Start of Block

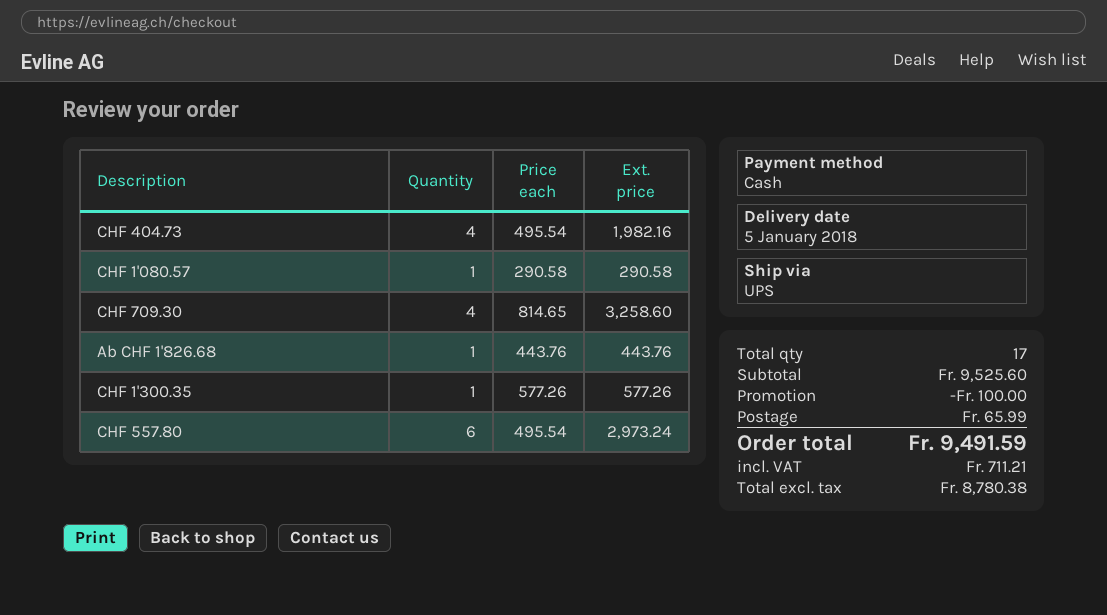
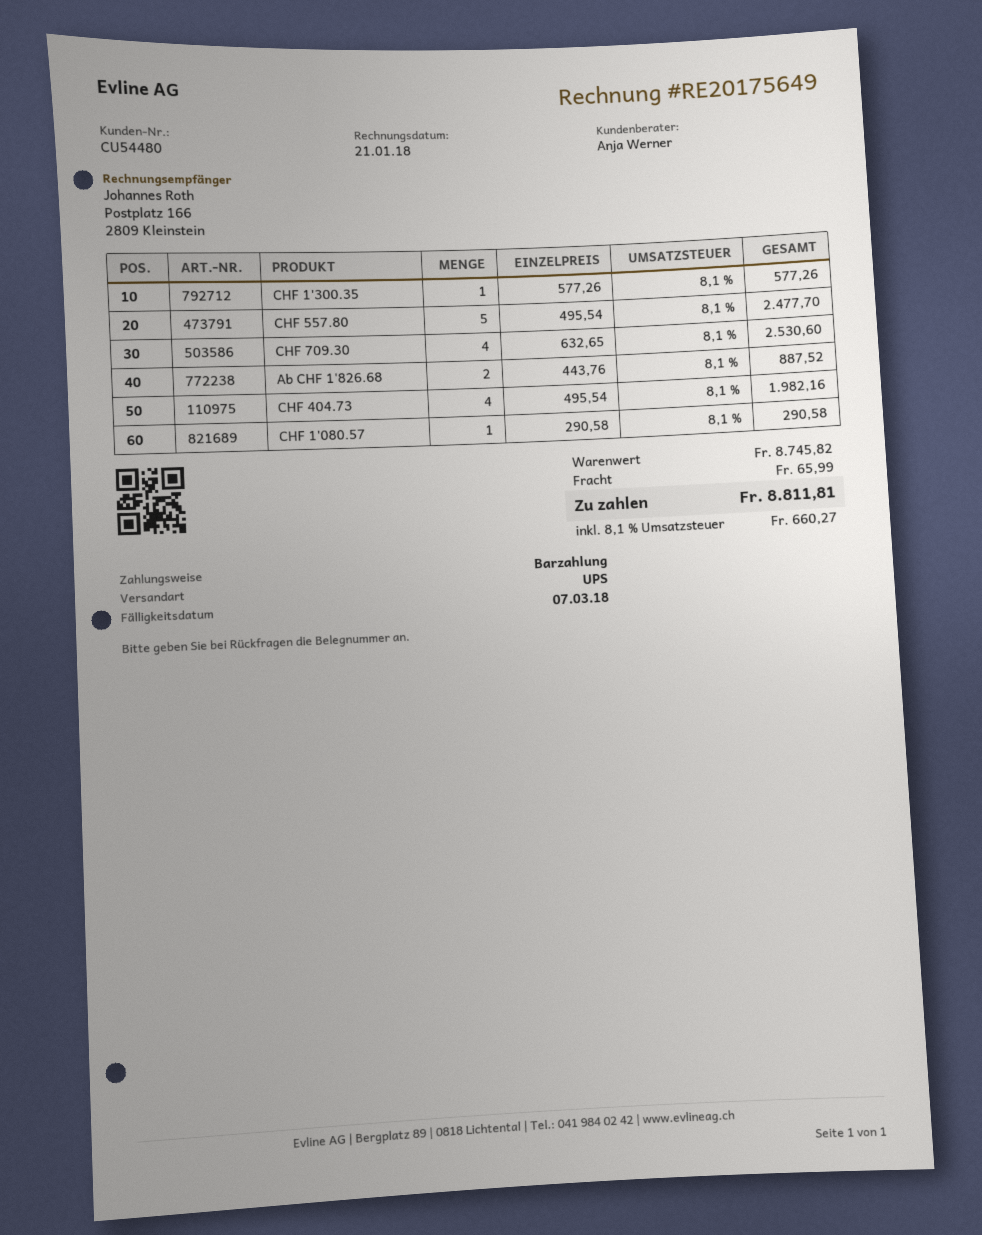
CHF 709.30: 4 x 814.65 = 3258.60 -> 4 x 632.65 = 2530.60
Ab CHF 1'826.68: 1 x 443.76 = 443.76 -> 2 x 443.76 = 887.52
CHF 557.80: 6 x 495.54 = 2973.24 -> 5 x 495.54 = 2477.70
subtotal: 9525.60 -> 8745.82
discount: 100.00 -> none
tax: 711.21 -> 660.27
total: 9491.59 -> 8811.81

End of Block

**Task objective**
With the line containing "discount: 100.00 -> none" as the first and the last line of the data as the final one, copy every line between them exactly, those two included.

**Solution to this exercise**
discount: 100.00 -> none
tax: 711.21 -> 660.27
total: 9491.59 -> 8811.81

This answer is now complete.